Every record below should be written out exactly; pictures stay out.

*** Block opens ***

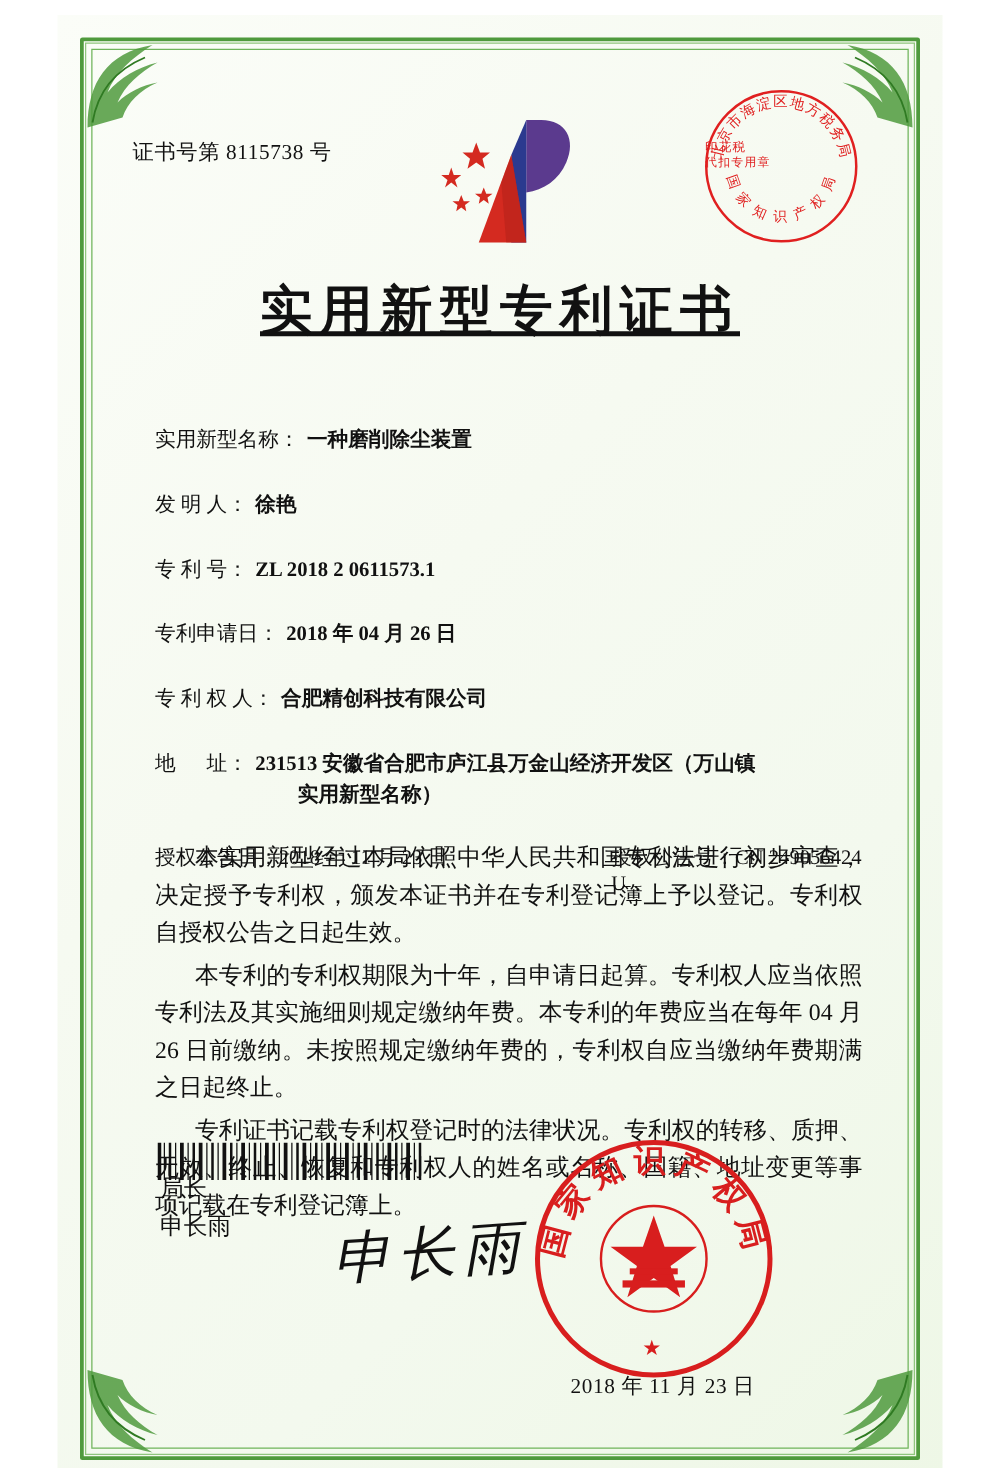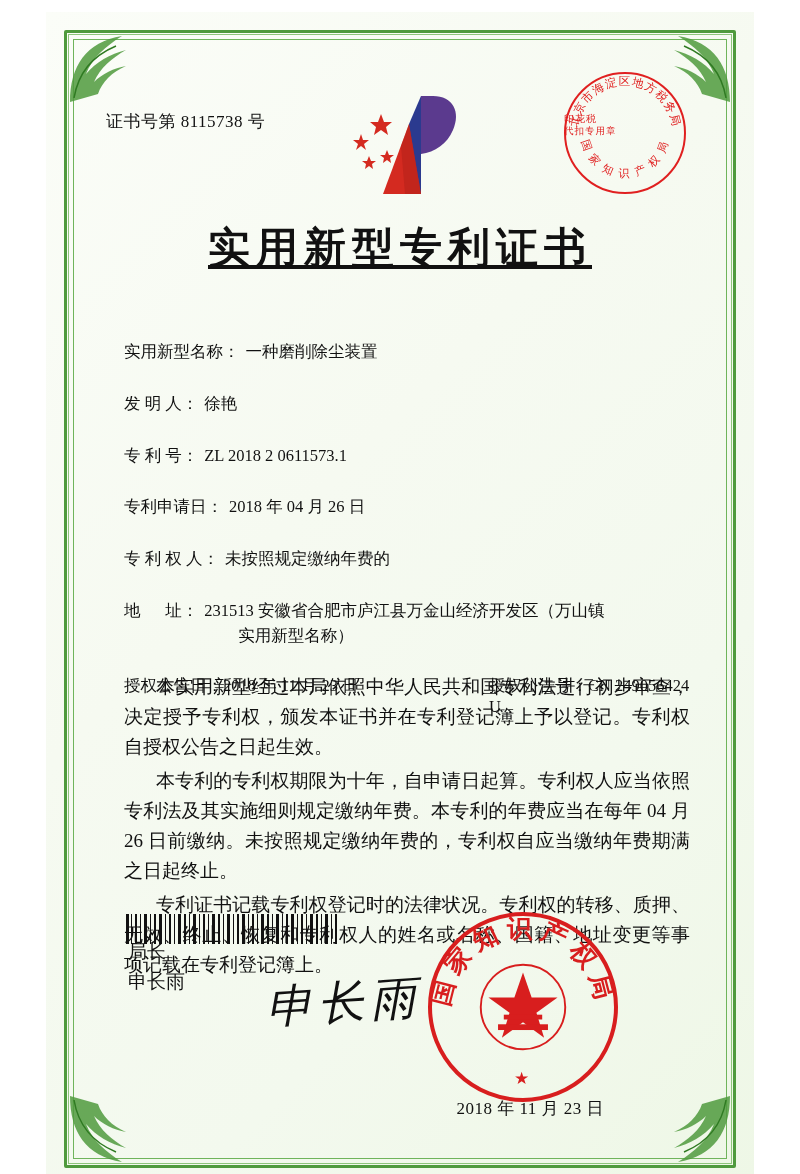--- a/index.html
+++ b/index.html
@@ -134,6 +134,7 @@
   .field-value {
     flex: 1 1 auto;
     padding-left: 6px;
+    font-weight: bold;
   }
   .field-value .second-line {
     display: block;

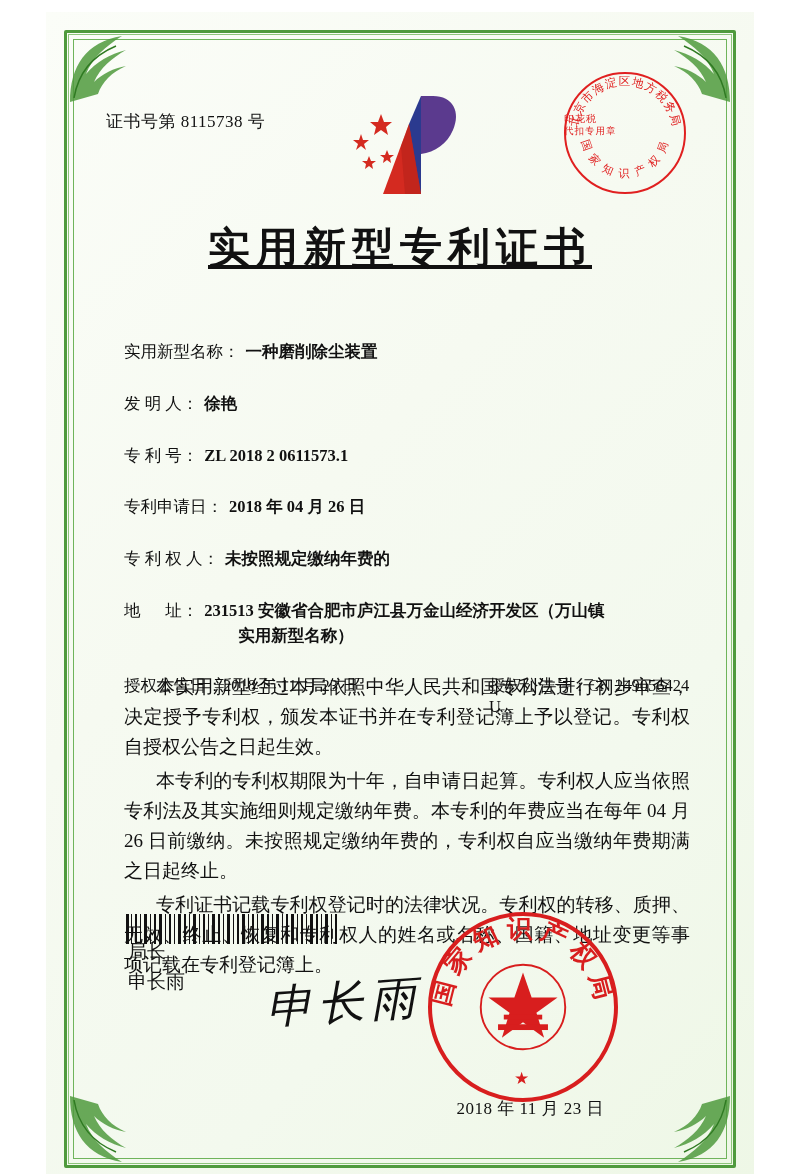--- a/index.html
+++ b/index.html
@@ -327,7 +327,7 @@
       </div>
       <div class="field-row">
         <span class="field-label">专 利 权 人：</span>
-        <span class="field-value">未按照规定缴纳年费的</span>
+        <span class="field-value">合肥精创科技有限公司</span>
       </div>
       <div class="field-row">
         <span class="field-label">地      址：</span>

*** Block closes ***

# [Response to the exercise]
--- a/index.html
+++ b/index.html
@@ -134,6 +134,7 @@
   .field-value {
     flex: 1 1 auto;
     padding-left: 6px;
+    font-weight: bold;
   }
   .field-value .second-line {
     display: block;

--- a/index.html
+++ b/index.html
@@ -327,7 +327,7 @@
       </div>
       <div class="field-row">
         <span class="field-label">专 利 权 人：</span>
-        <span class="field-value">未按照规定缴纳年费的</span>
+        <span class="field-value">合肥精创科技有限公司</span>
       </div>
       <div class="field-row">
         <span class="field-label">地      址：</span>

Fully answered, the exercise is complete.